Entries taken from a collection
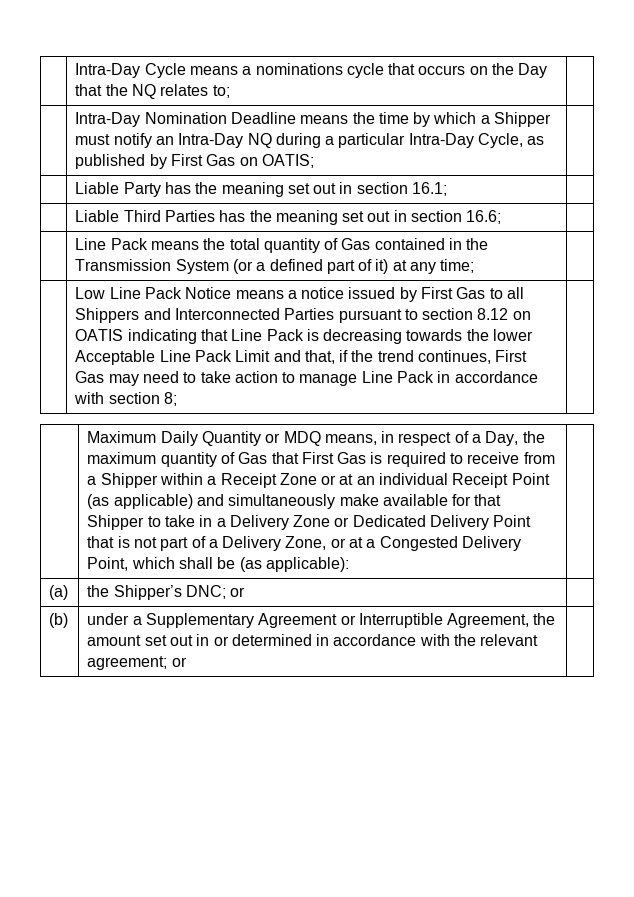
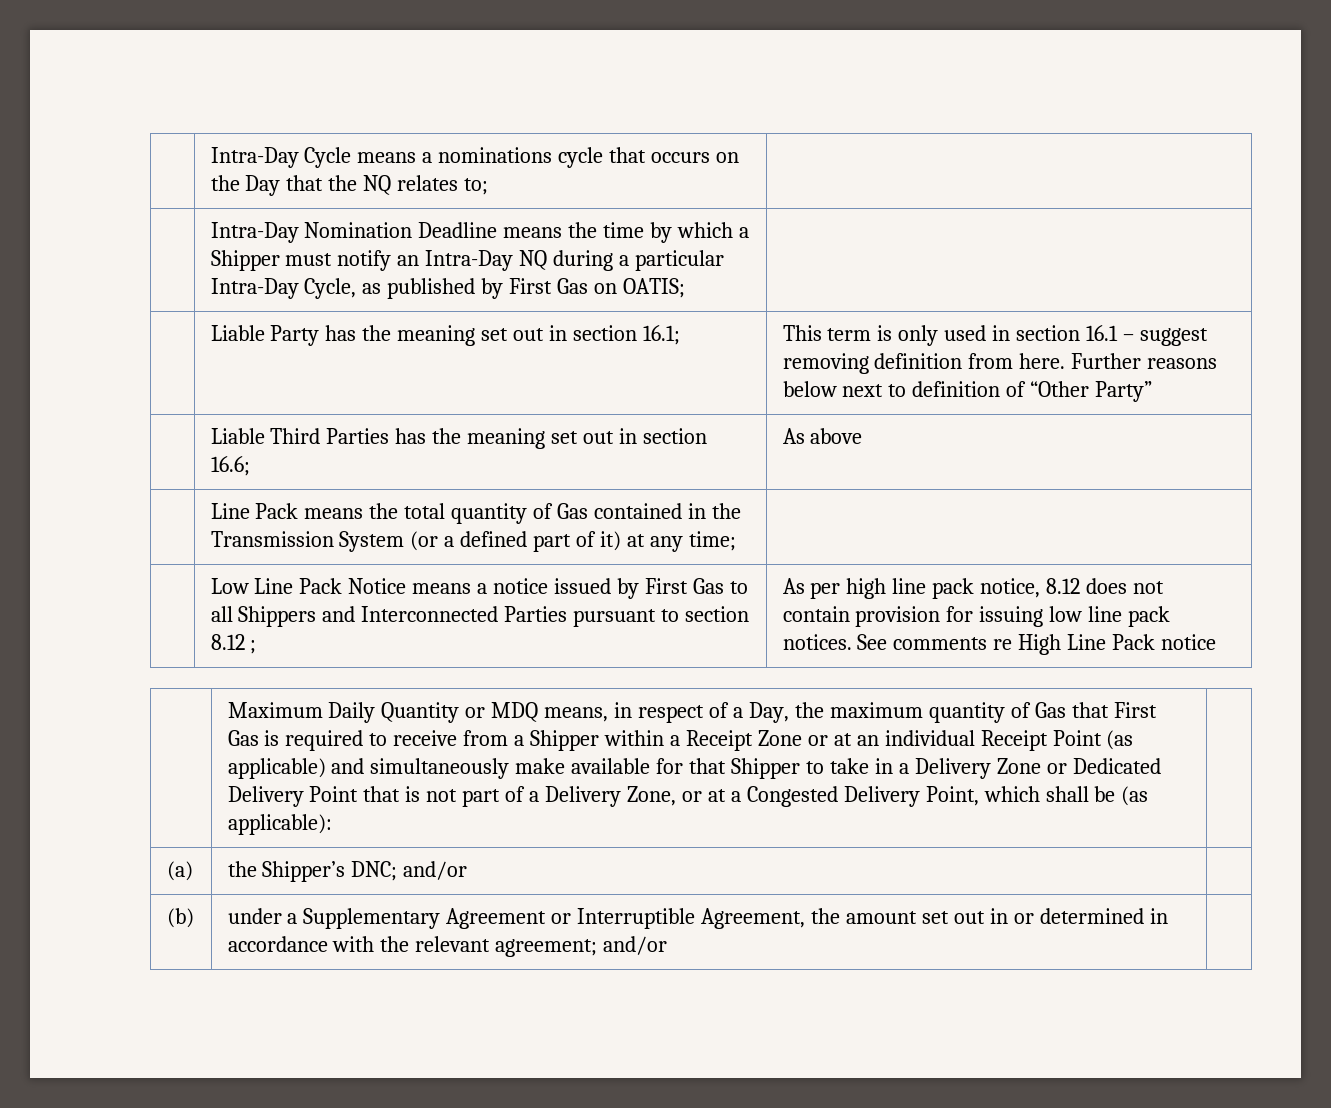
- | Liable Party has the meaning set out in section 16.1; |
+ | Liable Party has the meaning set out in section 16.1; | This term is only used in section 16.1 – suggest removing definition from here. Further reasons below next to definition of “Other Party”
- | Liable Third Parties has the meaning set out in section 16.6; |
+ | Liable Third Parties has the meaning set out in section 16.6; | As above
- Low Line Pack Notice means a notice issued by First Gas to all Shippers and Interconnected Parties pursuant to section 8.12 on OATIS indicating that Line Pack is decreasing towards the lower Acceptable Line Pack Limit and that, if the trend continues, First Gas may need to take action to manage Line Pack in accordance with section 8;
+ Low Line Pack Notice means a notice issued by First Gas to all Shippers and Interconnected Parties pursuant to section 8.12 ; | As per high line pack notice, 8.12 does not contain provision for issuing low line pack notices. See comments re High Line Pack notice
- (a) | the Shipper’s DNC; or |
+ (a) | the Shipper’s DNC; and/or |
- (b) | under a Supplementary Agreement or Interruptible Agreement, the amount set out in or determined in accordance with the relevant agreement; or |
+ (b) | under a Supplementary Agreement or Interruptible Agreement, the amount set out in or determined in accordance with the relevant agreement; and/or |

▶ _Your objective_
The expected output is the run of lines from the one holding "- (a) | the Shipper’s DNC; or |" to the last line of the entries above, each reproduced character for character.

▶ _Solution to this exercise_
- (a) | the Shipper’s DNC; or |
+ (a) | the Shipper’s DNC; and/or |
- (b) | under a Supplementary Agreement or Interruptible Agreement, the amount set out in or determined in accordance with the relevant agreement; or |
+ (b) | under a Supplementary Agreement or Interruptible Agreement, the amount set out in or determined in accordance with the relevant agreement; and/or |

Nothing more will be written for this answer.